I recently purchased a "wolf fish" (not sure scientific name). I never saw a snakehead before until I came here, although Ive heard alot about them. I was noticing some similarities between the two species including head shape, body shape, and very similar color patterns. I was wondering if the "wolf fish" (sometimes called dogfish) was a type of snakehead because they look so much alike and I know they can get over 3 feet long in the wild although some snakeheads ive heard can get much larger . Also, my wolf fish is mean as hell. He's the only fish i ever had attack my hand, twice as a matter of fact. And he instantly pounces on any food item live or dry no matter if he's eaten that day or not. Awesome specimen. Please comment.


----------



## rbp 4 135 (Mar 2, 2004)

i do not belive that they are related. wolfs are from south america, and sh's are from the east, like china.


----------



## jan (Apr 24, 2004)

Thet aren't related to each other, but do have some remarkable resemblances. Besides the shape of the body, they are nboth capable to walk/crawl over land and both species are capable to breat atmospheric air due to their additional breathing organ.


----------



## rumblesushi (Jul 18, 2005)

they're not remotely related. Wolves are characins, they are related to piranhas.


----------



## rumblesushi (Jul 18, 2005)

by the way - what kind of wolf is it? Hoplias or erythrinus?


----------



## remyo (Aug 26, 2004)

jan said:


> Thet aren't related to each other, but do have some remarkable resemblances. Besides the shape of the body, they are nboth capable to walk/crawl over land and both species are capable to breat atmospheric air due to their additional breathing organ.
> [snapback]1198519[/snapback]​


how long can the stay on land @jan ????


----------



## jan (Apr 24, 2004)

remyo said:


> jan said:
> 
> 
> > Thet aren't related to each other, but do have some remarkable resemblances.
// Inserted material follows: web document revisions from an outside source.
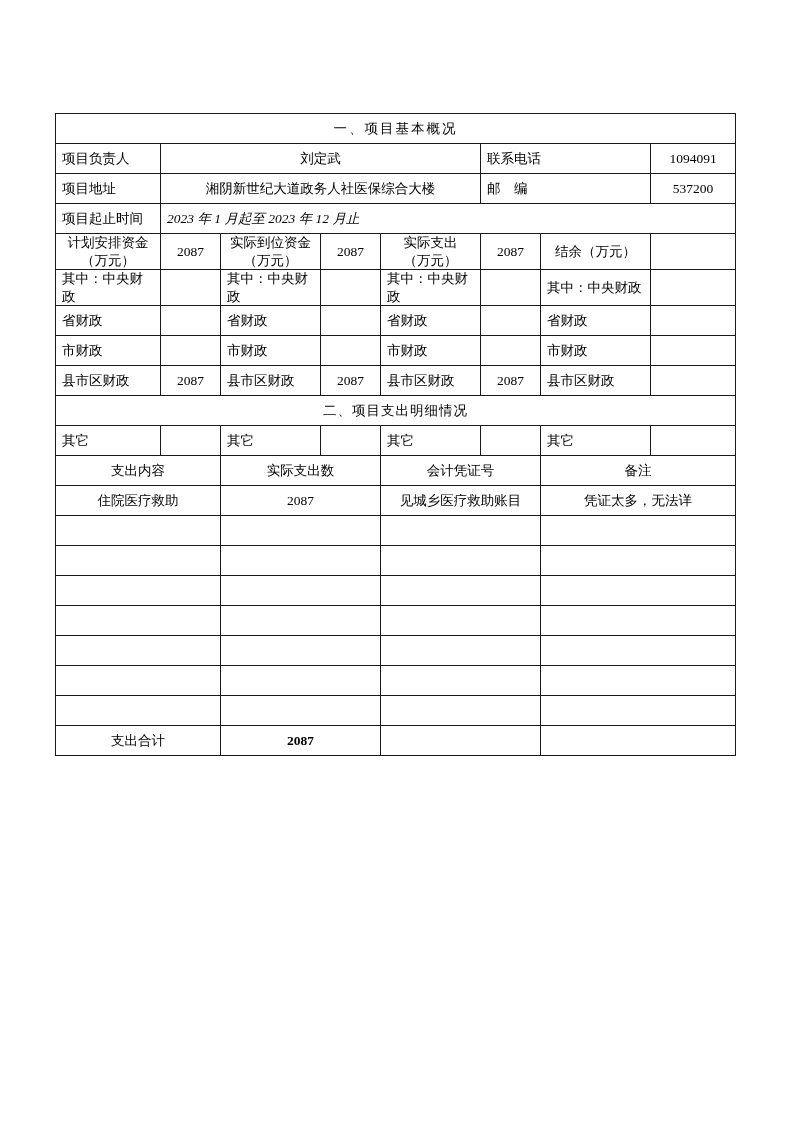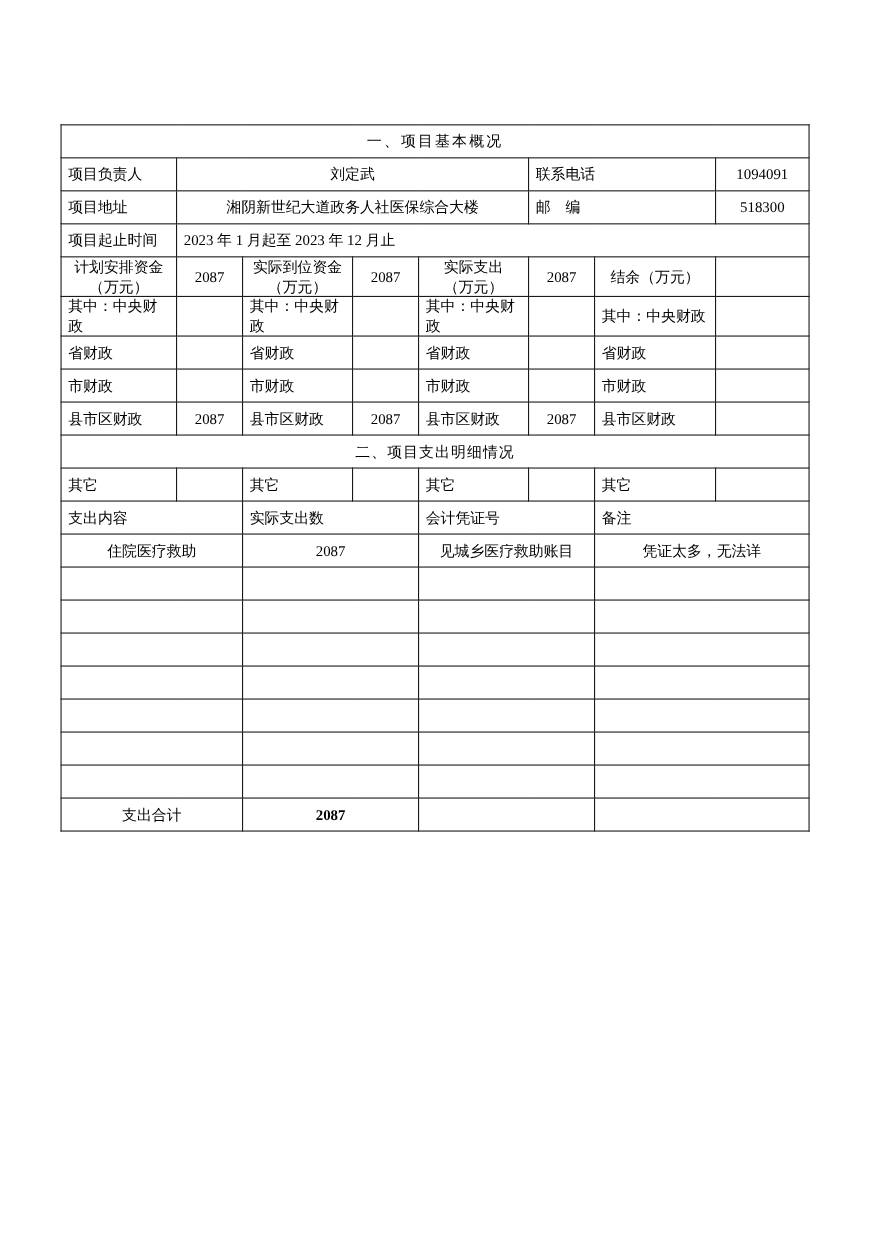"518300" td.c-left { text: 518300 -> 537200 }
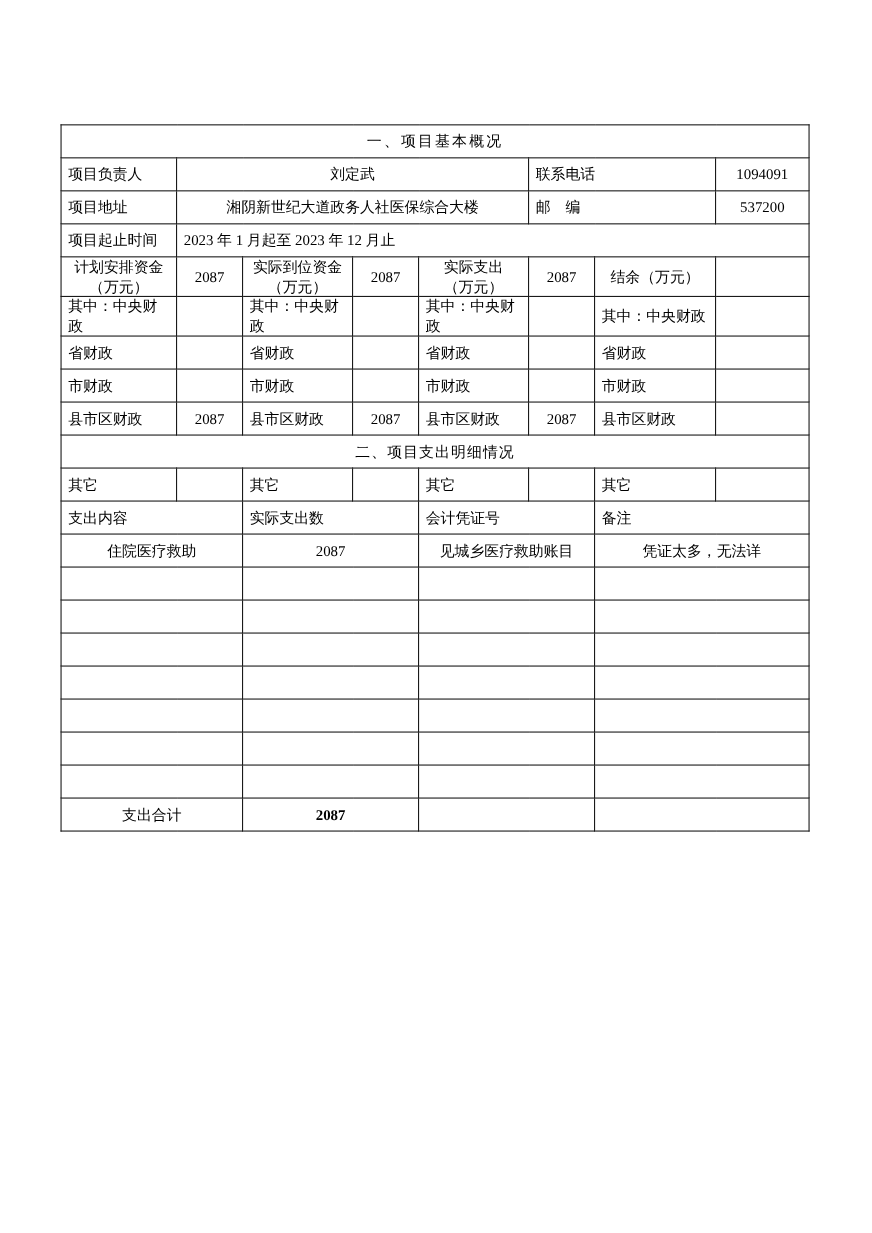"2023 年 1 月起至 2023" .period-cell { font-style: none -> italic }
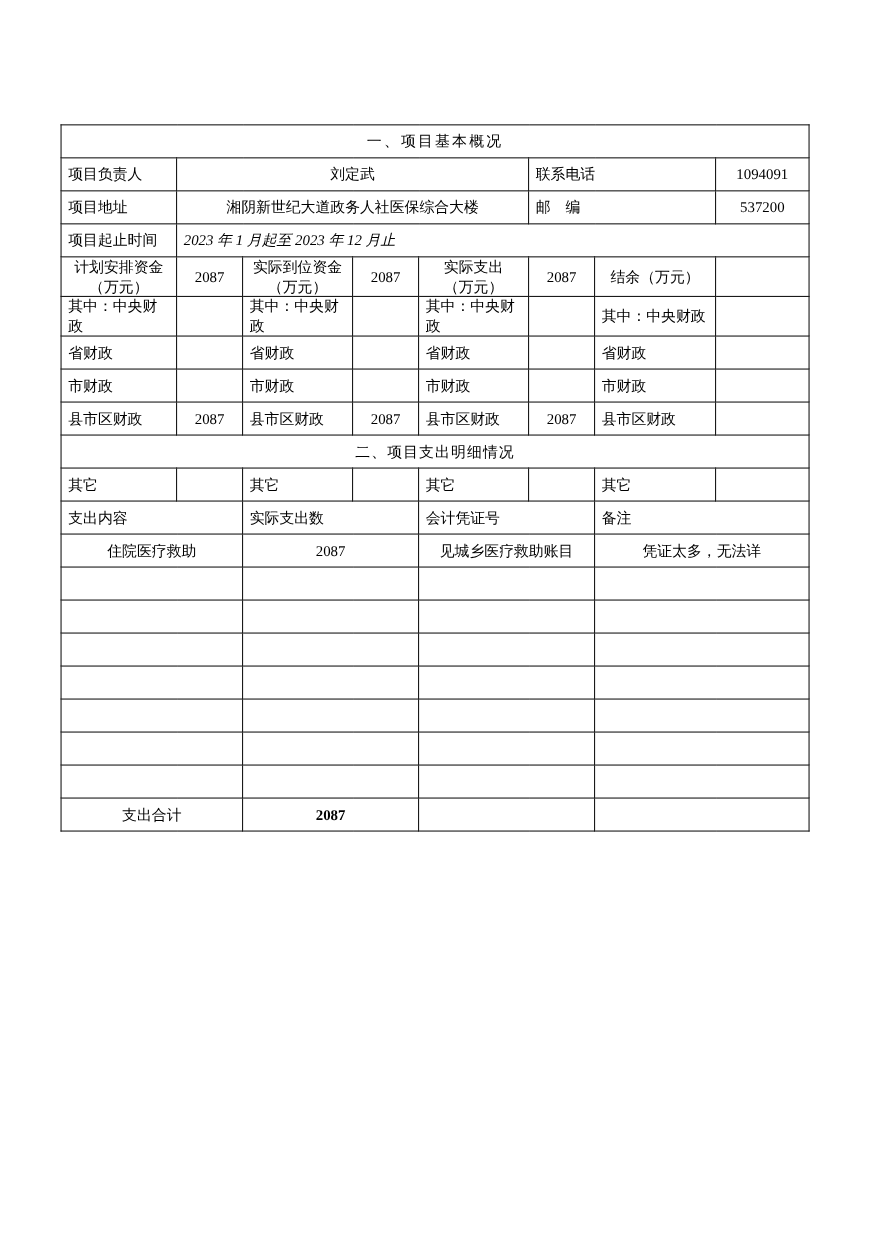"支出内容" .lbl-center { text-align: left -> center }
Besides the shape of the body, they are nboth capable to walk/crawl over land and both species are capable to breat atmospheric air due to their additional breathing organ.
> ...


I'm not sure about the wolffish or other snakehead species, but the giant snakehead can live for up to 3 days out of the water


----------



## skool-of-death (Apr 25, 2004)

rumblesushi said:


> by the way - what kind of wolf is it? Hoplias or erythrinus?


Dont know, give me some of the differences between the two and maybe I can figure it out. I know some wolf fish have orange fins. Mine does not. His fins have more a yellow tint. Overall brown with black and yellow brindle. His mouth and jaws are blue. Sorry no pic


----------



## BraveHeart007 (May 19, 2004)

Hoplias Aimara....Goliath Wolf Fish

http://f15.aaa.livedoor.jp/~ichthy/thai/aimara4.jpg


----------



## thePACK (Jan 3, 2003)

BraveHeart007 said:


> Hoplias Aimara....Goliath Wolf Fish
> 
> http://f15.aaa.livedoor.jp/~ichthy/thai/aimara4.jpg


dead link :rasp:


----------



## SLANTED (Dec 7, 2003)

I don't mean to question Erik with the Aimara call, but I need a pic before I can ID.

BTW, what country are you located in?


----------